» **Problem to work on**
Your answer should be every line of the records that contains the word "class".

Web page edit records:
=-=-=

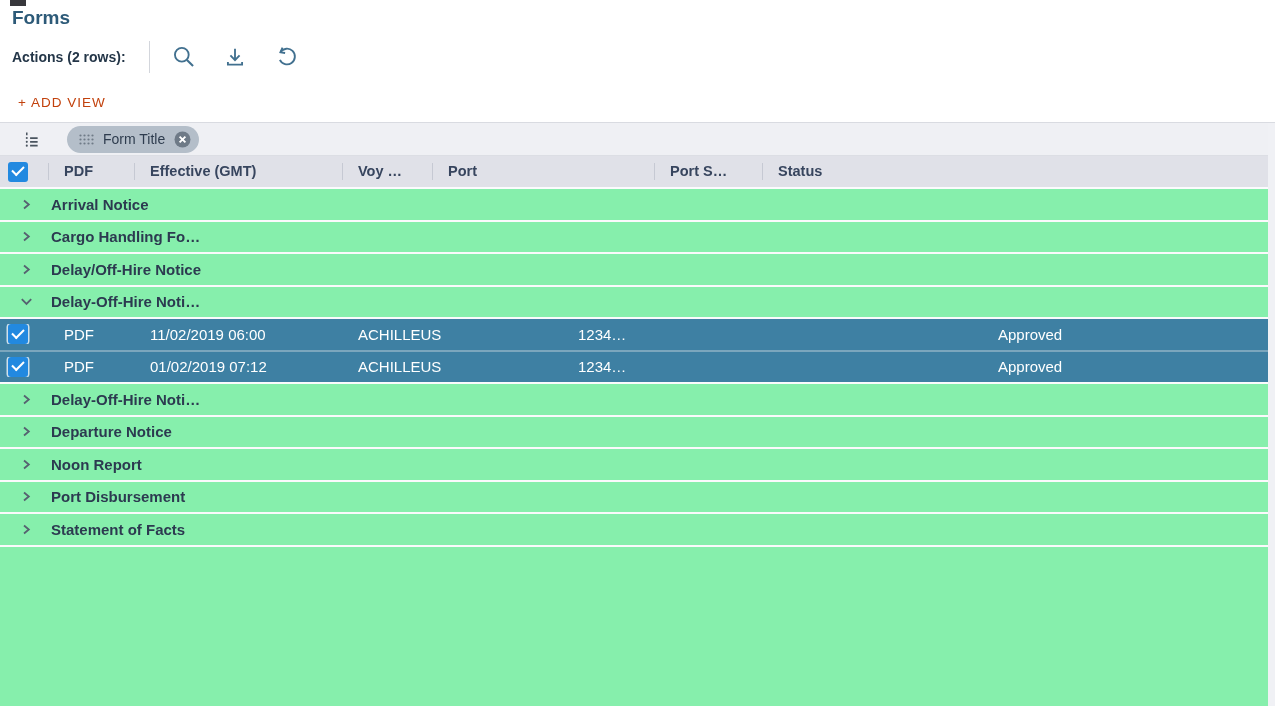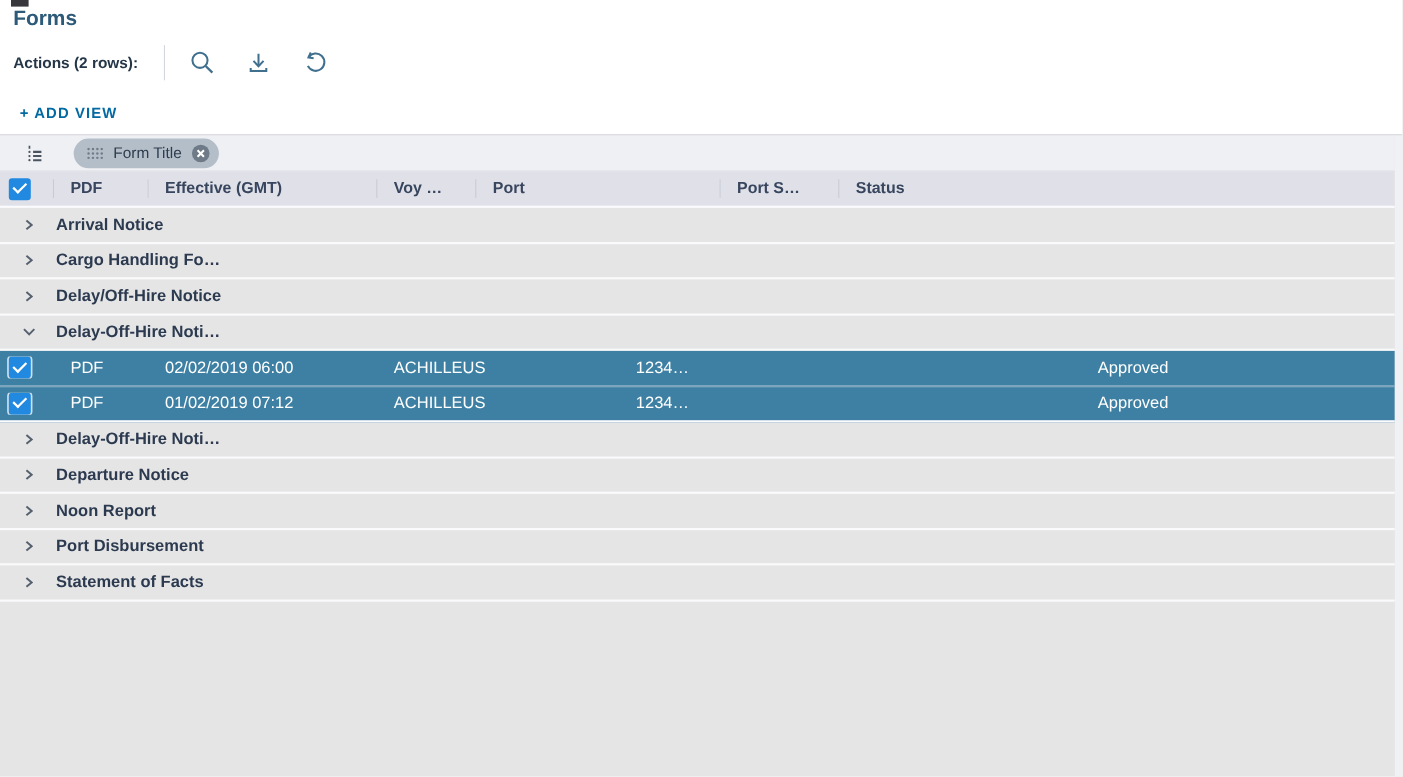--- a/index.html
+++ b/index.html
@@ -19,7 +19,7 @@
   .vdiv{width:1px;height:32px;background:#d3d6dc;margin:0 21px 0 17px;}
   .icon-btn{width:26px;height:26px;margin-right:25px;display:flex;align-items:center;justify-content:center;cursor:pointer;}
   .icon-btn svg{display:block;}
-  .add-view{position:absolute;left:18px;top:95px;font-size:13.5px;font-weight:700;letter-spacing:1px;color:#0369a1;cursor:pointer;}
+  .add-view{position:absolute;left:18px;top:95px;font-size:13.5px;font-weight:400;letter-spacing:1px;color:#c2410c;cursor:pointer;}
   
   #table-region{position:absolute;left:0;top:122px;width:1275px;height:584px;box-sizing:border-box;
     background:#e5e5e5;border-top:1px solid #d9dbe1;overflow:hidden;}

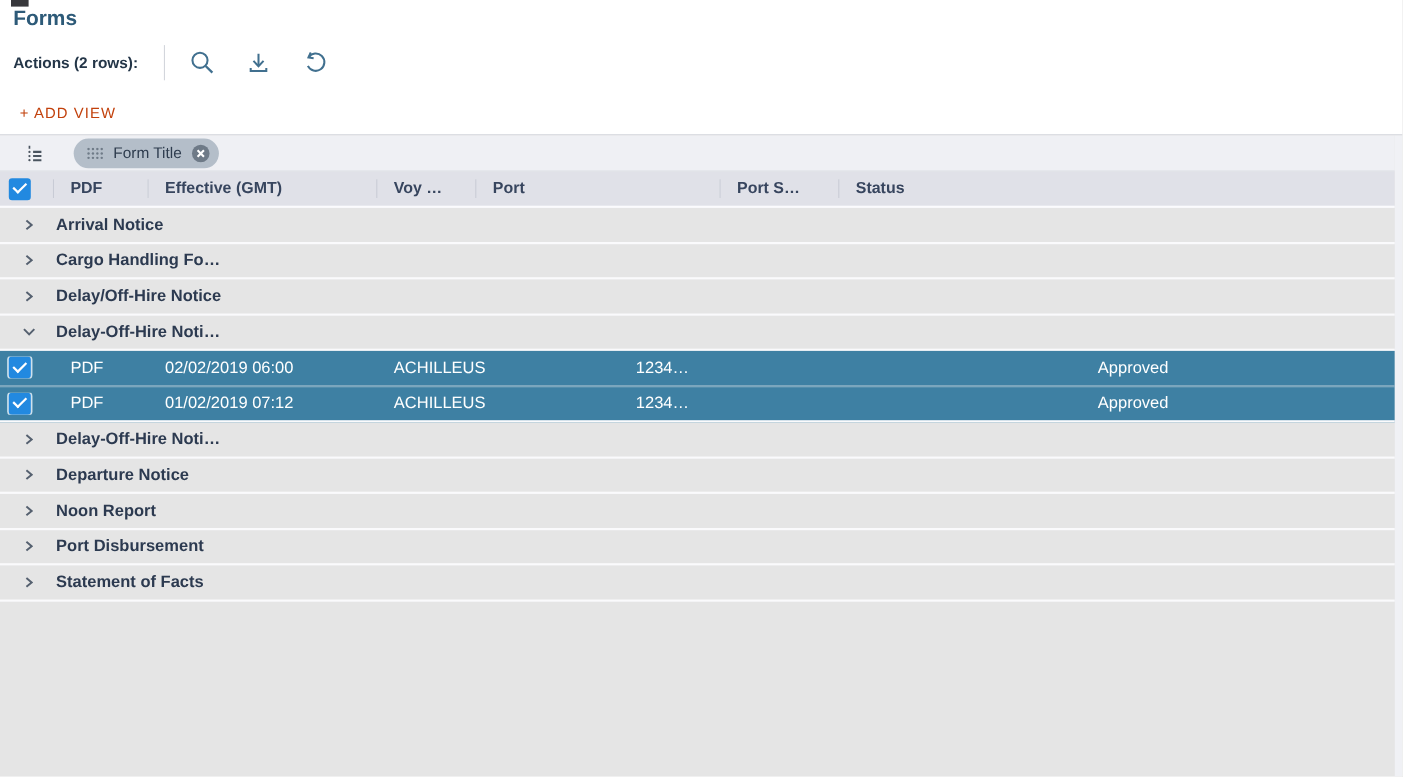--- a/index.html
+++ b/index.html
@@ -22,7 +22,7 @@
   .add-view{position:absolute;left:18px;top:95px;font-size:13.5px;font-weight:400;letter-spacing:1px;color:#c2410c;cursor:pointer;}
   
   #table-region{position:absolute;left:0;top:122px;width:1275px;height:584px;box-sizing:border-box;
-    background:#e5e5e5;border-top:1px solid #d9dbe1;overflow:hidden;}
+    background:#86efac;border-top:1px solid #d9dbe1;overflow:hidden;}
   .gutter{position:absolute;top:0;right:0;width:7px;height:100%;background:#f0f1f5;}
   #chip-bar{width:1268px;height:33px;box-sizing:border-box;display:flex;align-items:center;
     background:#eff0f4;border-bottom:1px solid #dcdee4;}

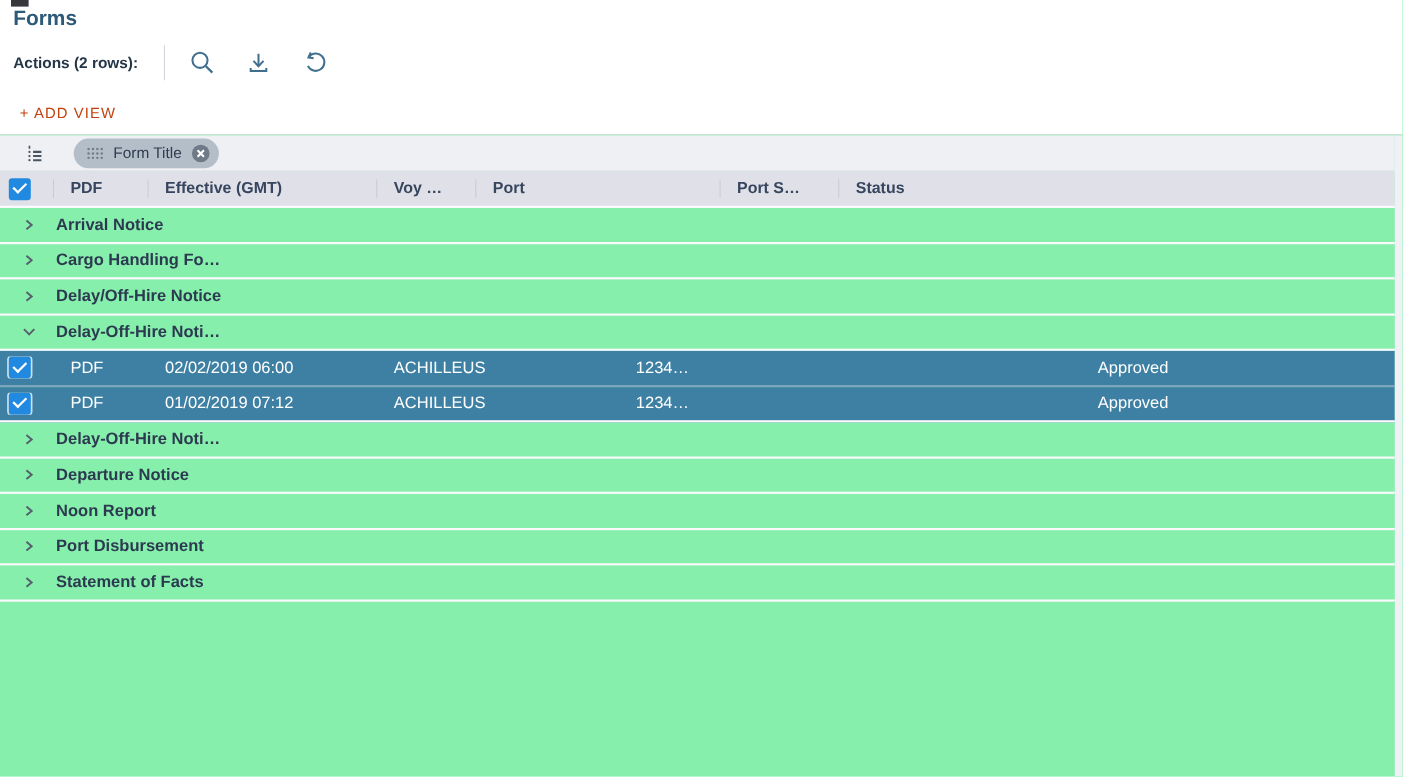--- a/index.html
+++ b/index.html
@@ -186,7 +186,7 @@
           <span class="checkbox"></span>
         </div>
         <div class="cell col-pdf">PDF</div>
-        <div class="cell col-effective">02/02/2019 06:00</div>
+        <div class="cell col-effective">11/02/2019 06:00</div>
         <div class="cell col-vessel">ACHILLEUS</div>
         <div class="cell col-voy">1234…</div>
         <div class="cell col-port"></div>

=-=-=

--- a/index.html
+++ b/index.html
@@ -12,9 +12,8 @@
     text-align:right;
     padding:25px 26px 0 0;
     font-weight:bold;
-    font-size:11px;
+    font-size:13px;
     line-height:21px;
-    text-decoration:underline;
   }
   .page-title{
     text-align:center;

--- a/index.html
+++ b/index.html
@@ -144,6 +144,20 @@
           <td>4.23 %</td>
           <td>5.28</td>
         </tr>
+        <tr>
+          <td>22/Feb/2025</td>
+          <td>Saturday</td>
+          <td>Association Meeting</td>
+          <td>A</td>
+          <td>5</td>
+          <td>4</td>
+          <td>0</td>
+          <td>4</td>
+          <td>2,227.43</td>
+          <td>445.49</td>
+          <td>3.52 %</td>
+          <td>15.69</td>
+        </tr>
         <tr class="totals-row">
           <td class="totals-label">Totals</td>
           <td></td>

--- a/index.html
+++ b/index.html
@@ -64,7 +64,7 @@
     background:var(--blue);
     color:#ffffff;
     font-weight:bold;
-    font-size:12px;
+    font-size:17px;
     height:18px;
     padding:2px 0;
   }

=-=-=

» **Final answer**
           <span class="checkbox"></span>
         <div class="cell col-pdf">PDF</div>
-        <div class="cell col-effective">02/02/2019 06:00</div>
+        <div class="cell col-effective">11/02/2019 06:00</div>
         <div class="cell col-vessel">ACHILLEUS</div>
         <div class="cell col-voy">1234…</div>
         <div class="cell col-port"></div>
         <tr class="totals-row">
           <td class="totals-label">Totals</td>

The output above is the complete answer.